Eugenia si accorse di arrossire. Parlava davvero della Terra in quei termini? «Be’, perché no?» fece. «È sovraffollata, in sfacelo, piena di odio, carestie e miserie. Mi spiace per quel mondo. Povera Terra.»
«No, mamma. Non lo dici in questo senso. Quando lo dici…» Marlene alzò una mano, come se cercasse di afferrare qualcosa con la punta delle dita, senza riuscirci, anche se per poco.
«Be’, Marlene?»
«È un concetto chiaro qui nella mia testa, però non riesco a esprimerlo.»
«Sforzati. Devo sapere.»
«Ecco, da come lo dici, non posso fare a meno di pensare che tu ti senta in colpa… come se la responsabilità fosse tua.»
«Perché? Cosa avrei fatto, secondo te?»
«Te l’ho sentito dire una volta quando eri nella sala d’osservazione. Hai guardato Nemesis, e mi è sembrato che c’entrasse Nemesis. Così ho chiesto al computer il significato di Nemesis, e il computer me l’ha detto. È qualcosa che distrugge implacabilmente, qualcosa che punisce.»
«Questo non ha niente a che fare con il nome» strillò Eugenia.
«L’hai scelto tu, il nome» disse Marlene, calma, inesorabile.
Non era più un segreto, naturalmente, da quando avevano lasciato il Sistema Solare alle loro spalle. Ormai era noto a tutti che era stata Eugenia Insigna a scoprire la stella e a chiamarla così.
«Proprio perché il nome l’ho scelto io, so che quello che ti ha detto il computer non c’entra.»
«Allora perché ti senti in colpa, mamma?»
("Silenzio… se non vuoi dire la verità.")
«Come sarà distrutta la Terra, secondo te?» chiese infine Eugenia.
«Non lo so, però credo che tu lo sappia, mamma.»
«Non riusciamo a intenderci, Marlene, quindi lasciamo perdere per ora. Però voglio che sia ben chiara una cosa, cioè che tu non devi parlare di queste cose con nessuno… né di tuo padre, né di questa sciocchezza della distruzione della Terra.»

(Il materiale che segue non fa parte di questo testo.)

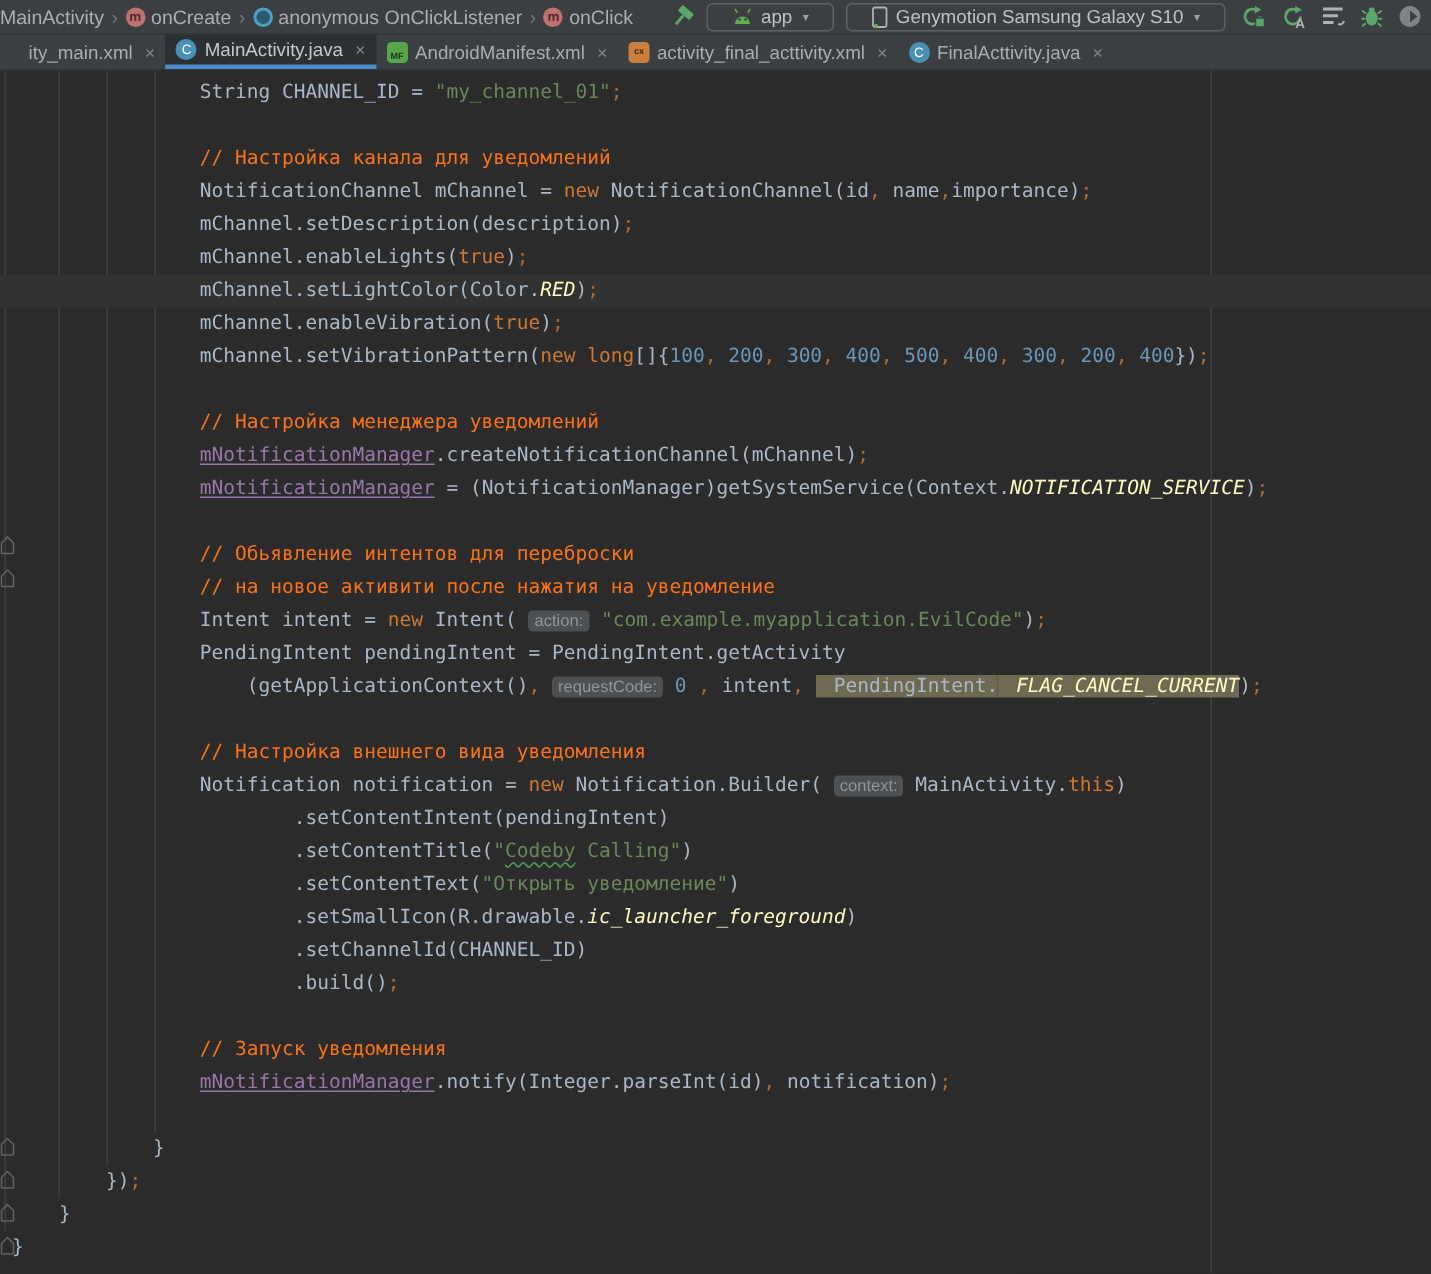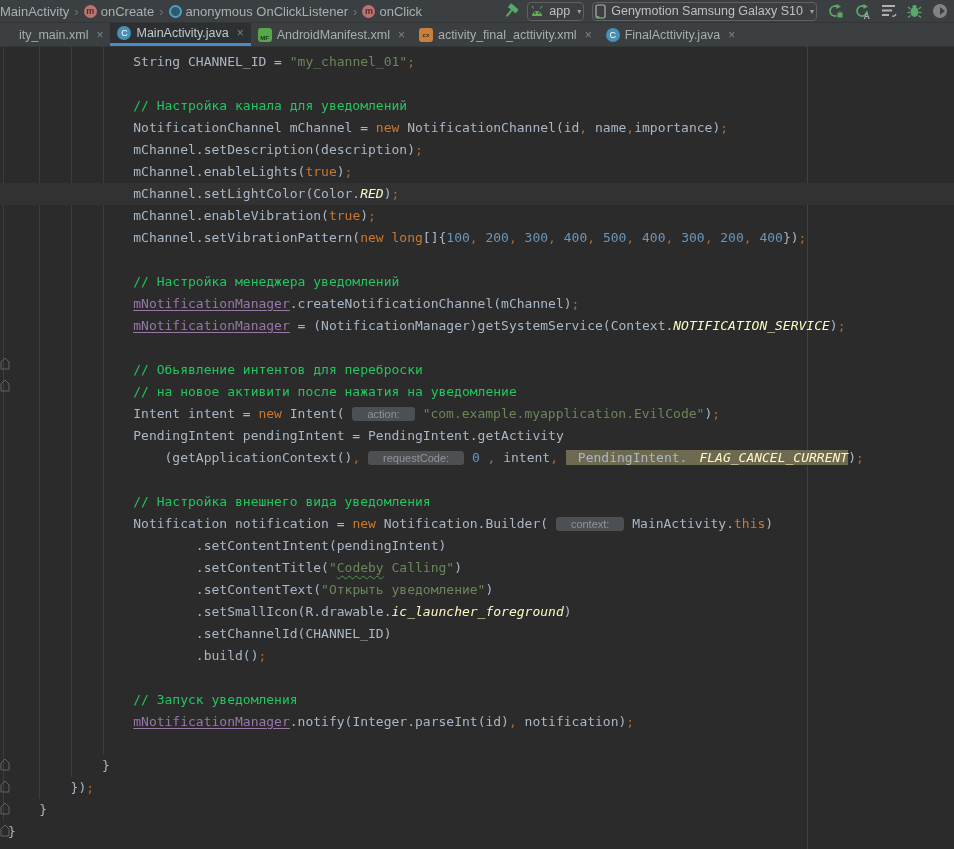--- a/index.html
+++ b/index.html
@@ -20,7 +20,7 @@
   .ic-anon { background:#2d5a6e; border:2px solid #4ba0c4; width:13px; height:13px; }
   .tb-spacer { flex:1; }
   .dd { display:flex; align-items:center; gap:5px; border:1px solid #5e6162;
-        border-radius:4px; height:19px; padding:0 2px; margin-left:8px;
+        border-radius:4px; height:19px; padding:0 16px; margin-left:8px;
         color:#bdc1c3; font-size:12.5px; cursor:pointer; white-space:nowrap; }
   .caret { font-size:8px; color:#9da0a2; margin-left:2px; }
   .tb-icons { display:flex; align-items:center; gap:10px; margin-left:10px; margin-right:2px; }

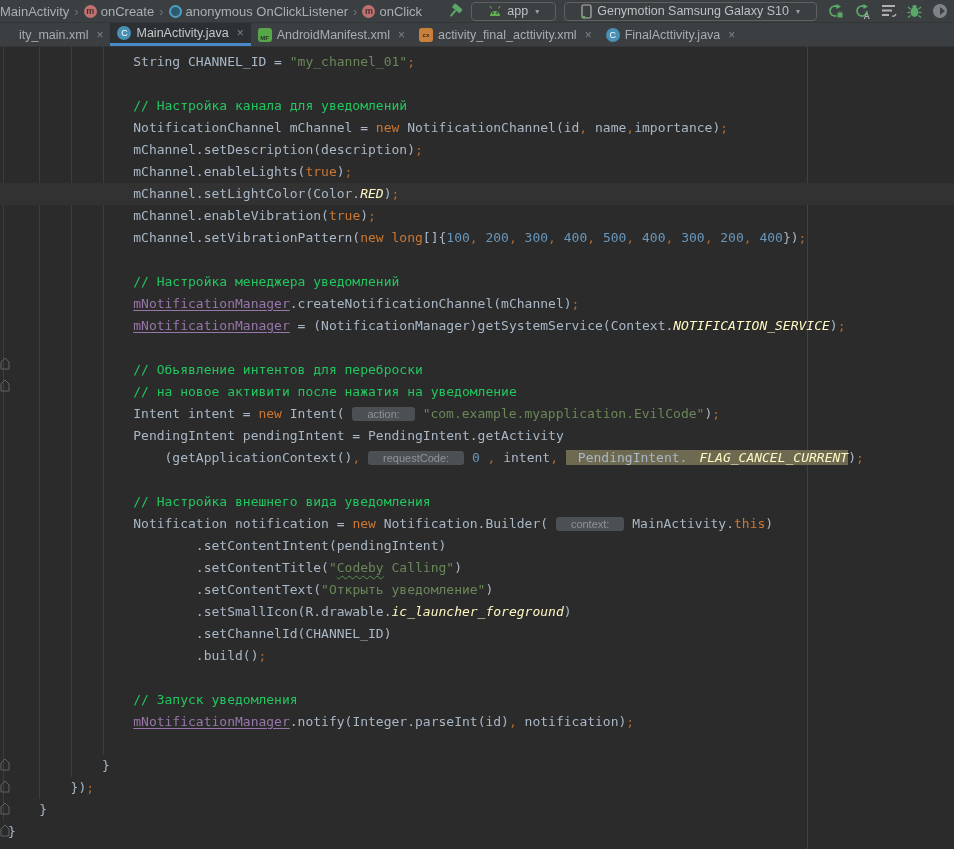--- a/index.html
+++ b/index.html
@@ -53,7 +53,7 @@
   .line.cur { background:#323232; }
   .line span.k  { color:#cc7832; }
   .line span.s  { color:#6a8759; }
-  .line span.c  { color:#22c55e; }
+  .line span.c  { color:#f97316; }
   .line span.n  { color:#6897bb; }
   .line span.p  { color:#b0692f; }
   .line span.f  { color:#9876aa; text-decoration:underline; text-underline-offset:2px; }

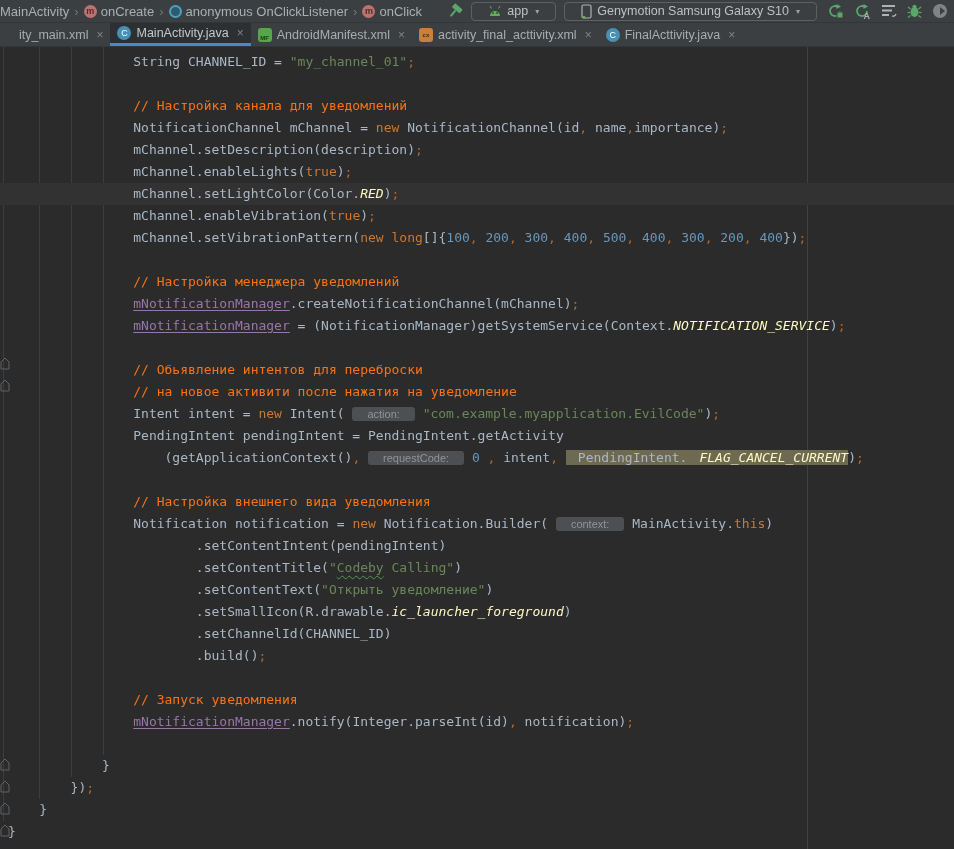--- a/index.html
+++ b/index.html
@@ -64,7 +64,7 @@
                    text-decoration-color:#559456; text-decoration-thickness:1px;
                    text-underline-offset:3px; }
   .line span.chip { background:#4c5052; color:#909499; border-radius:3px;
-                    padding:1px 15px; font-size:11px;
+                    padding:1px 4px; font-size:11px;
                     font-family:"Liberation Sans", sans-serif; }
   .fold { position:absolute; z-index:3; cursor:pointer; }
 </style>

«Se non vuoi che ne parli, starò zitta, naturalmente… però la distruzione della Terra non è una sciocchezza.»
«Io dico di sì. È una sciocchezza, d’accordo?»
Marlene annuì. «Penso che andrò a visionare per un po’» disse, con apparente indifferenza. «Poi andrò a letto.»
«Bene!» Eugenia osservò la figlia che si allontanava.
"Colpevole" rifletté. "Mi sento colpevole. L’ho scritto in faccia a grandi lettere. Basta guardare, e chiunque può vederlo… No, non chiunque. Solo Marlene. Lei possiede questo dono di natura."
Marlene doveva avere qualcosa che compensasse tutto quello che le mancava. L’intelligenza non bastava. Non era una compensazione sufficiente, quindi Marlene aveva questa capacità di leggere l’espressione, il tono, i più piccoli movimenti del corpo, e nessun segreto era al sicuro con lei.
Da quanto tempo teneva per sé quella dote pericolosa? Da quanto sapeva di possederla? Era qualcosa che si sviluppava sempre più con l’età? Perché la lasciava emergere adesso, scostando il velo con cui apparentemente l’aveva nascosta, usandola come un’arma con cui colpire sua madre?
Era perché Aurinel l’aveva respinta definitivamente, stando a quello che Marlene aveva visto in lui? Stava colpendo alla cieca come reazione?
"Colpevole" pensò Eugenia. "Perché non dovrei sentirmi colpevole? È tutta colpa mia. Avrei dovuto saperlo dall’inizio, dall’attimo della scoperta… ma non volevo sapere."